Now that I’ve returned, I’m back to my usual grapefruit and bananas and bran cereal and plain yogurt and plain tofu and too too green salads and wheat bread, with the occasional trips to the Evil Bakery of Sin, Sunday outings with Dorothy to get cheap, bastardized Italian at Saizeriya, and listening to Craig’s Japanglish chatter with the cooks at the yakisoba / okonomiyaki joint.

As a contrast to everything I’ve just said, I bought a copy of Fast Food Nation at the Hong Kong Airport, and I haven’t felt like eating much of anything since I seated myself on United Airlines #890 and opened to page one. I avoided the book for a long time: “Self, you really don’t need to read that book.

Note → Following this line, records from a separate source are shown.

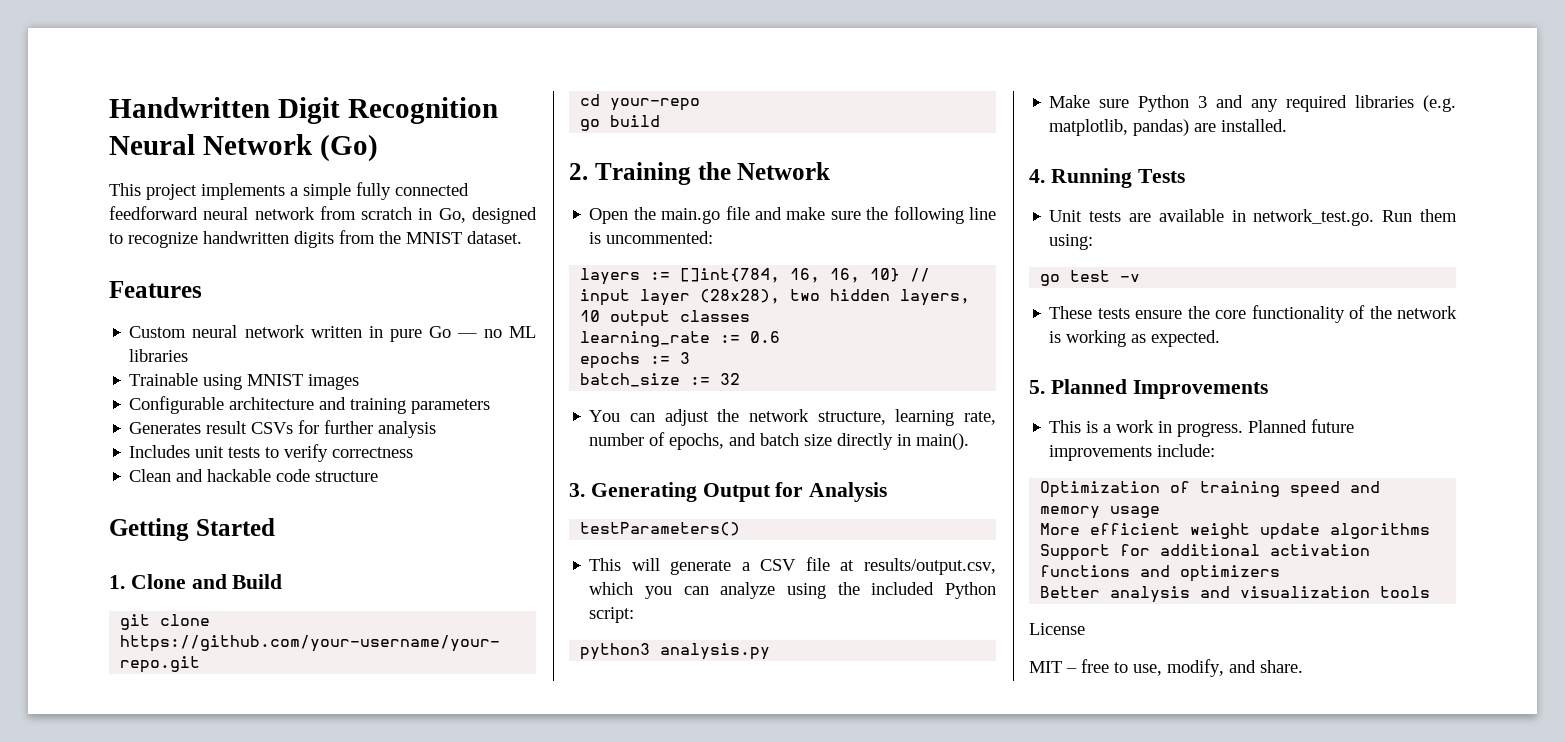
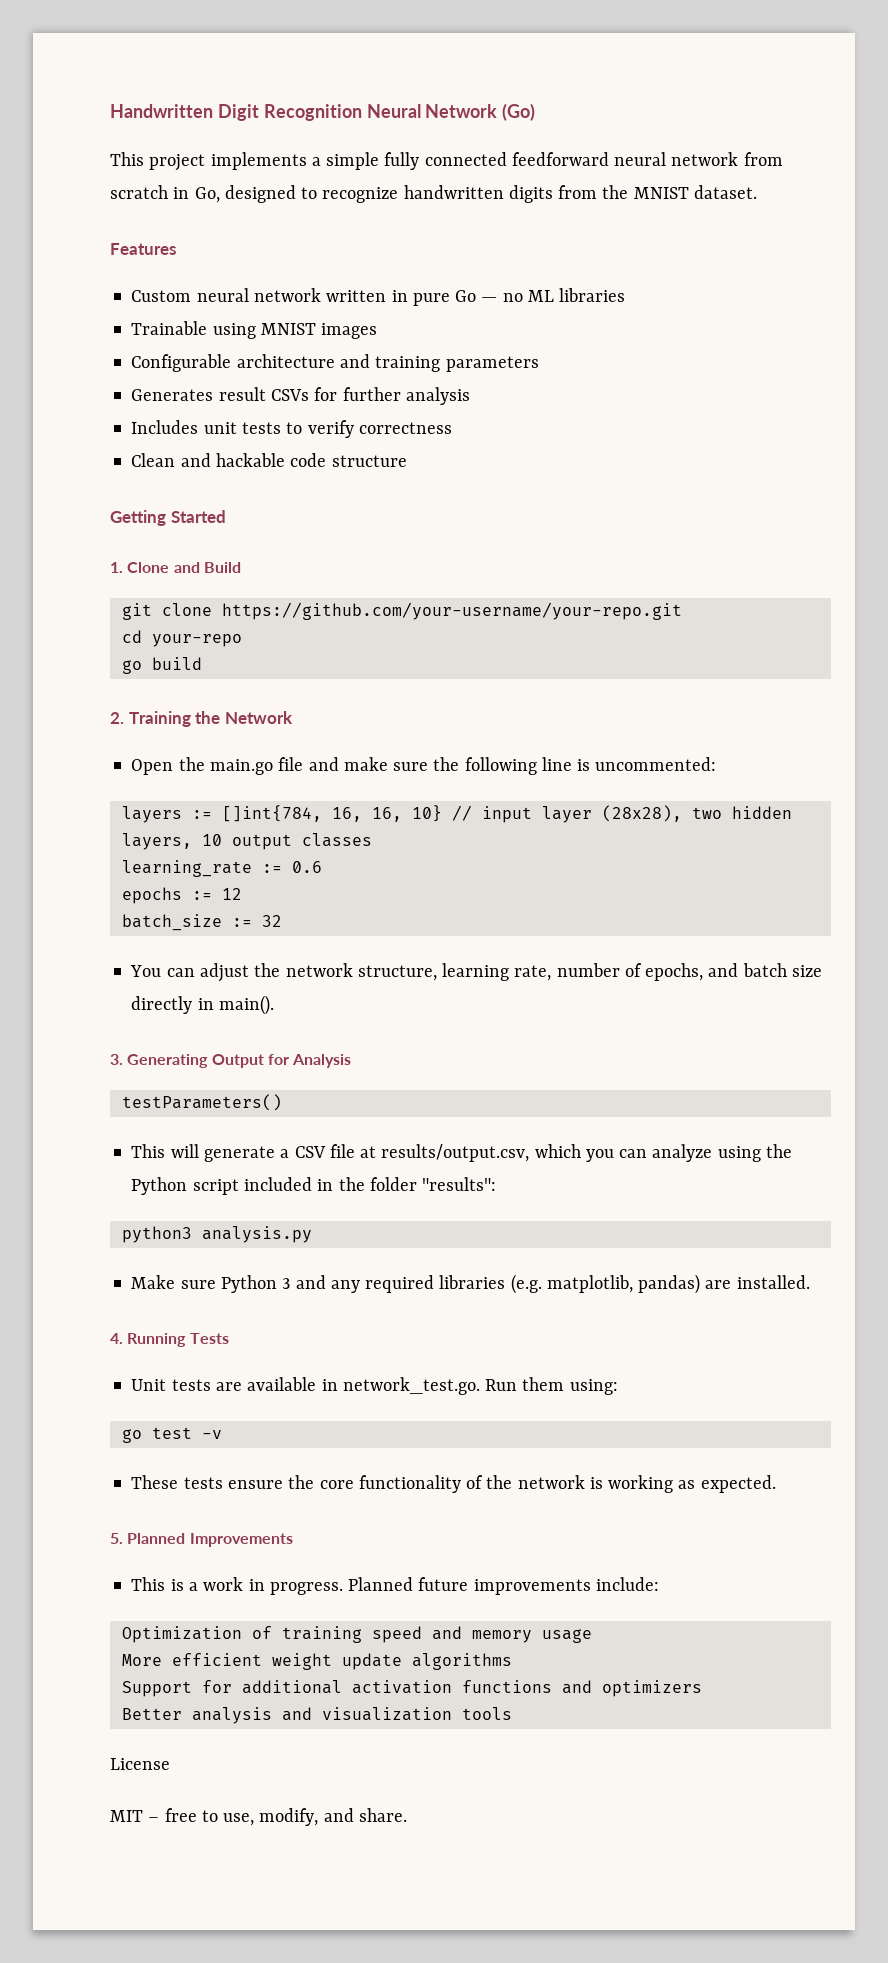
- epochs := 3
+ epochs := 12
- This will generate a CSV file at results/output.csv, which you can analyze using the included Python script:
+ This will generate a CSV file at results/output.csv, which you can analyze using the Python script included in the folder "results":

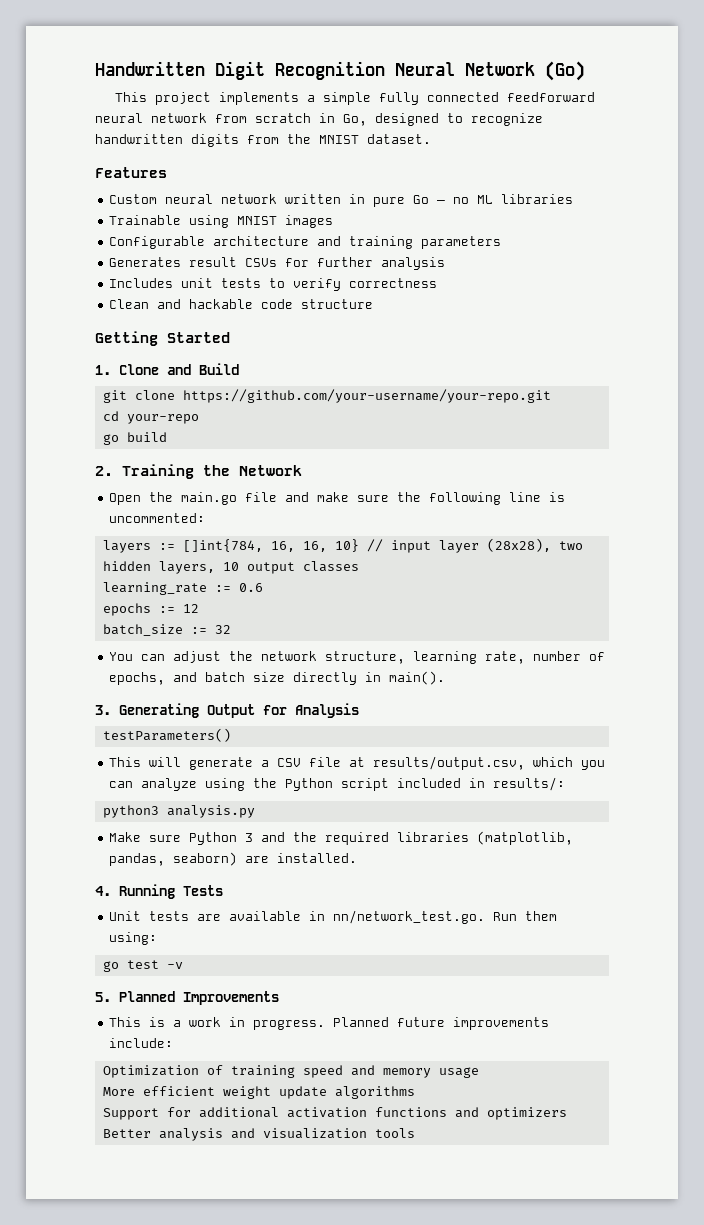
- This will generate a CSV file at results/output.csv, which you can analyze using the Python script included in the folder "results":
+ This will generate a CSV file at results/output.csv, which you can analyze using the Python script included in results/:
- Make sure Python 3 and any required libraries (e.g. matplotlib, pandas) are installed.
+ Make sure Python 3 and the required libraries (matplotlib, pandas, seaborn) are installed.
- Unit tests are available in network_test.go. Run them using:
+ Unit tests are available in nn/network_test.go. Run them using:
- These tests ensure the core functionality of the network is working as expected.
- License
- MIT – free to use, modify, and share.

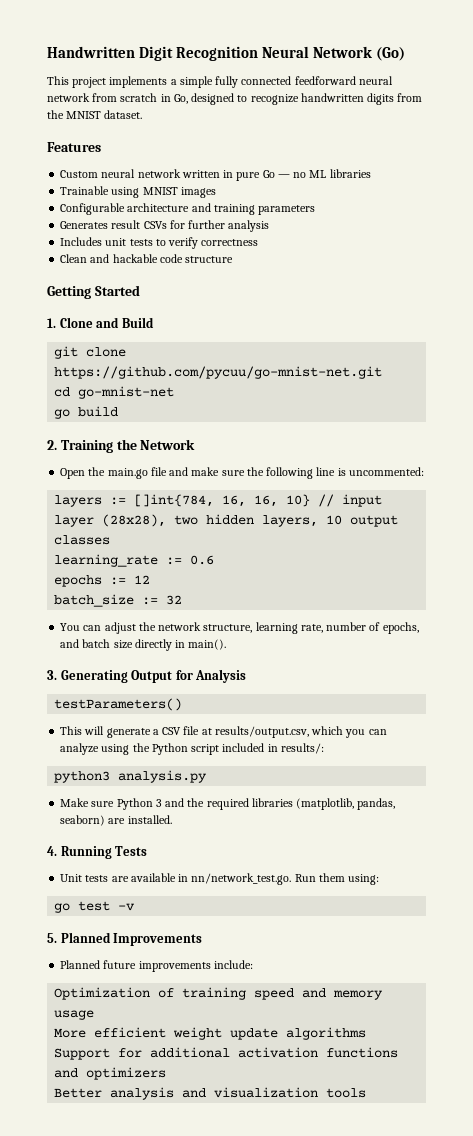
- git clone https://github.com/your-username/your-repo.git
+ git clone https://github.com/pycuu/go-mnist-net.git
- cd your-repo
+ cd go-mnist-net
- This is a work in progress.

You’re already a vegetarian, and you don’t even set foot in McDonald’s. Reading it will just gross you out unnecessarily.” Always the literary masochist, I traded HK$150 for my appetite. Even if I hadn’t read the slaughterhouse chapter, I’d still count it as one of the most disturbing books I’ve ever read. On the plane, I read the chapters about the beginnings of fast food and children’s marketing — how Mickey D’s and their ilk need to reel in consumers as soon as they begin cutting their teeth. The majority of their advertising is directed at human beings whose brains are still forming. What frightened me the most were the business-speak names given to all the methods of marketing analysis: “The Character Lab, a division of Youth Marketing System Consulting, uses a proprietary technique called Character Appeal Quadrant Analysis to help companies develop new mascots. The technique purports to create imaginary characters who perfectly fit the targeted age group’s level of cognitive and neurological development.”

I remember being three and four years old and calling to my parents, “Let’s pretend! Today we’re McDonald’s characters!” I still get a little guiltily wistful when I think of Grimace and Birdie the Early Bird and Mayor McCheese. But not that damn Hamburglar. He haunted my nightmares for years.